Here I sit, just a couple days shy of marking week 39 of this, my first pregnancy. My husband can attest that I have been, thus far, a reasonably sane pregnant lady. Really, I have! But that is all beginning to change.
Early in my pregnancy, I swore I would not be one of those women who starts each day, beginning at week 36, posting on Facebook "Waiting for little one to arrive." I had so determined because (1) that only invites others to comment on your progress (which is nearly always unwelcome) and (2) the last thing my natural impatience needs is a forum! Little one, I determined, would come when she was ready. And well, if she was too long in coming, well, we'd cross that bridge when we came to it.
I had marked the end of my pregnancy with dates and tasks. First, I had hoped to have most projects wrapped up by November 1. Then I preached three Sundays in a row ending with Nov. 7. There were meetings yesterday, and a meeting tomorrow, and other scattered scheduled tasks. But really, I now find myself in the limbo of "If I can do it, that's great, if she comes now and I can't get to it right away, we'll all survive." So I wait. And try to trudge along with tasks. And wait.
My husband says he knew this day would come, though I suspect even he wasn't prepared for the melancholic response he got to his question this morning (as I prepared for my regular work-from-home-day) of "So what are you up to today?" "Ohh....I...don't....know. I don't know what to do. I don't know where to start. I just don't know. What if she comes today? What if she comes three weeks from today? I just don't know." I think he thought he had asked a simple question. Little did he know!
It's really not that bad, you see. I'm fortunate to have options at this point in the game--no bedrest, no limitations, just the general reminders from my midwives that I'm way pregnant and I can act like it. My job gives me enough to stay busy with that I'm not at all concerned I won't get my hours in--there always seems to be something that pops up even on weeks I might otherwise think will be slow. But things are slower these days, and thus far I've managed to at least be okay with that pace. Because goodness knows that "slower" may not be a word I use again anytime soon to describe my schedule.
We still get those folks who comment, "Oh, you know, having a child will change EVERYTHING." Well, yeah, thank you. I hadn't expected that. Seriously, though, we're pretty sure it will, and also pretty sure that no one can actually make us comprehend how much that change will be.

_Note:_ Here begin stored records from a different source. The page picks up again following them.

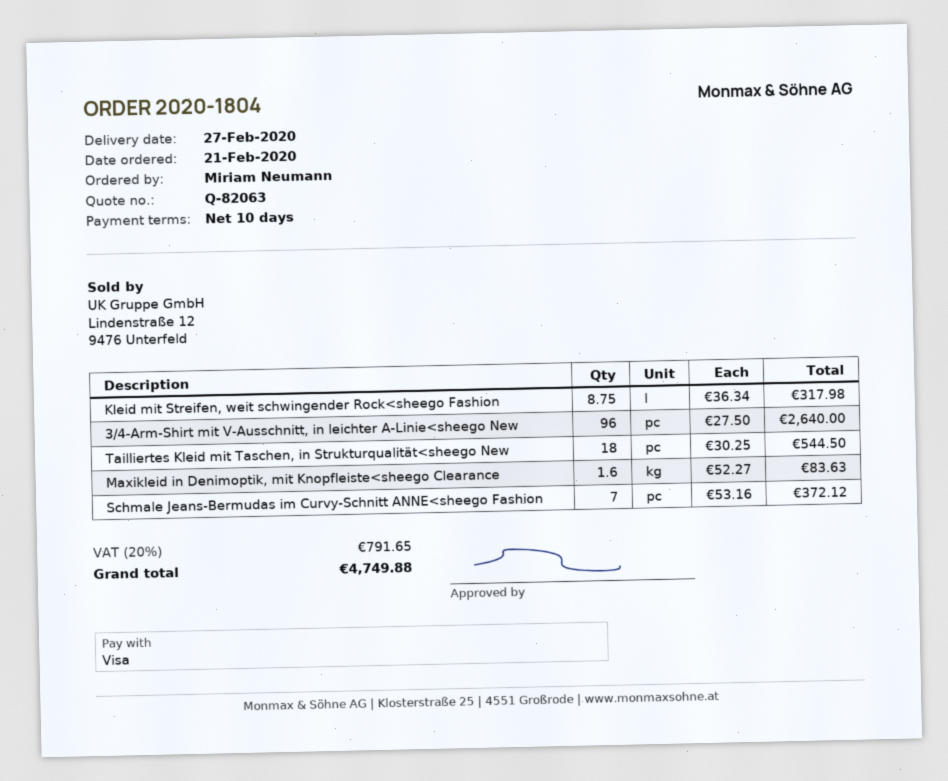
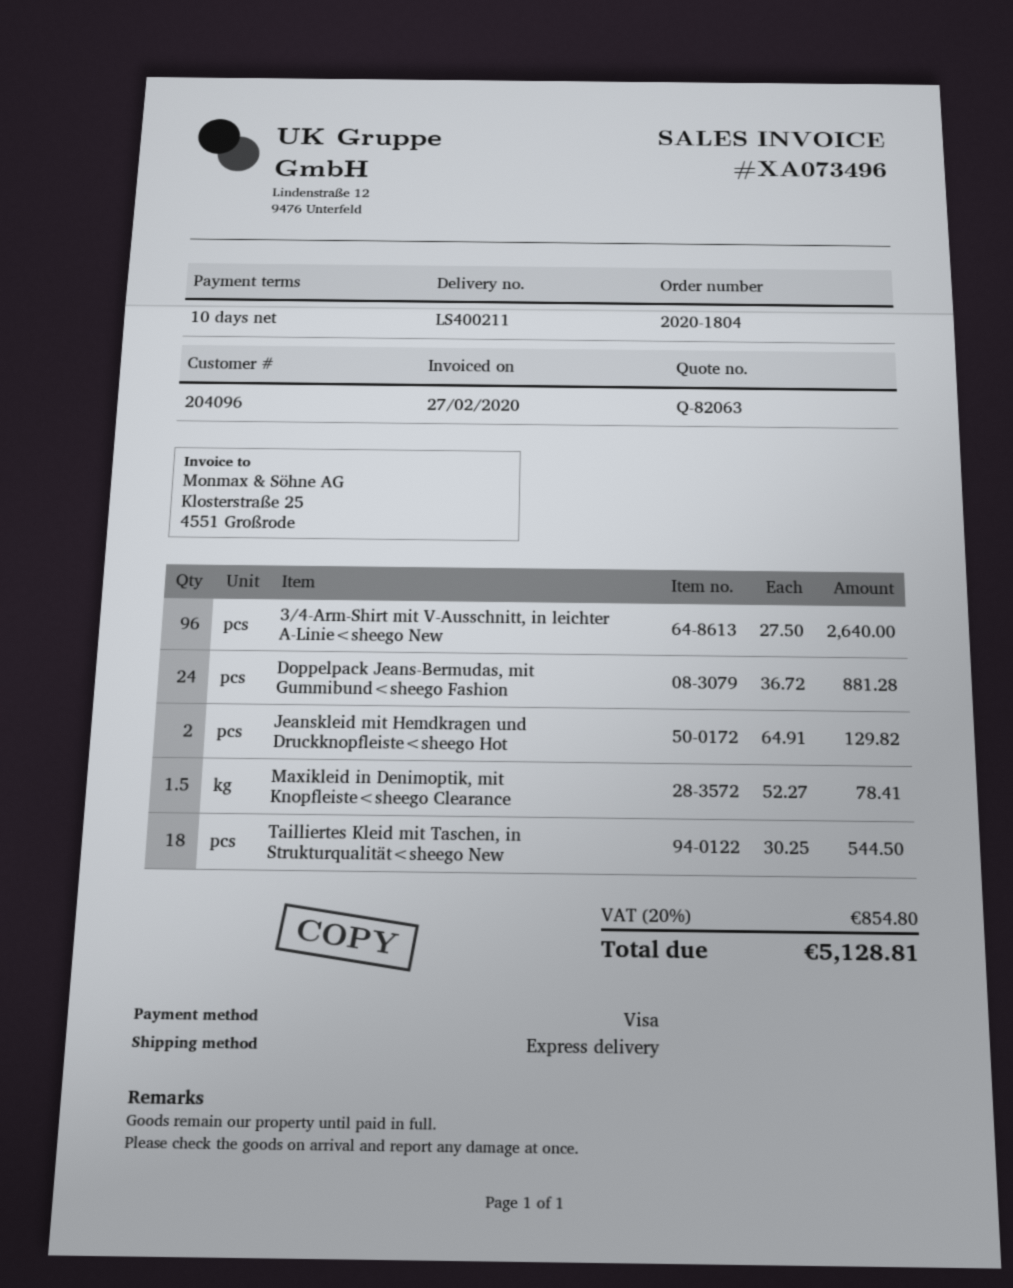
Kleid mit Streifen, weit schwingender Rock<sheego Fashion: 8.75 x 36.34 = 317.98 -> none
Maxikleid in Denimoptik, mit Knopfleiste<sheego Clearance: 1.6 x 52.27 = 83.63 -> 1.5 x 52.27 = 78.41
Schmale Jeans-Bermudas im Curvy-Schnitt ANNE<sheego Fashion: 7 x 53.16 = 372.12 -> none
Doppelpack Jeans-Bermudas, mit Gummibund<sheego Fashion: none -> 24 x 36.72 = 881.28
Jeanskleid mit Hemdkragen und Druckknopfleiste<sheego Hot: none -> 2 x 64.91 = 129.82
tax: 20% = 791.65 -> 20% = 854.80
total: 4749.88 -> 5128.81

My husband says I'm bad with transitions, and that's true. I'm not good at waiting for a change to happen once it has been decided. I was the one who, once we were engaged, quickly suggested a date a few months off. He wisely suggested at least waiting till the end of the summer. Other dates I just can't change anyway. Like now, 10 days away from our due date, for whatever that is worth, we wait. I keep busy, sometimes burying myself in work, other times catching up on past episodes of those shows that seem always to be on somewhere (Law and Order, City Confidential, etc.). Aside from improving my skills should I ever decide to become a police detective (because, yes, I'm SURE watching TV cops shows is the major component of any good police academy) they occupy my time. Which, sometimes at least these days, is all I really need.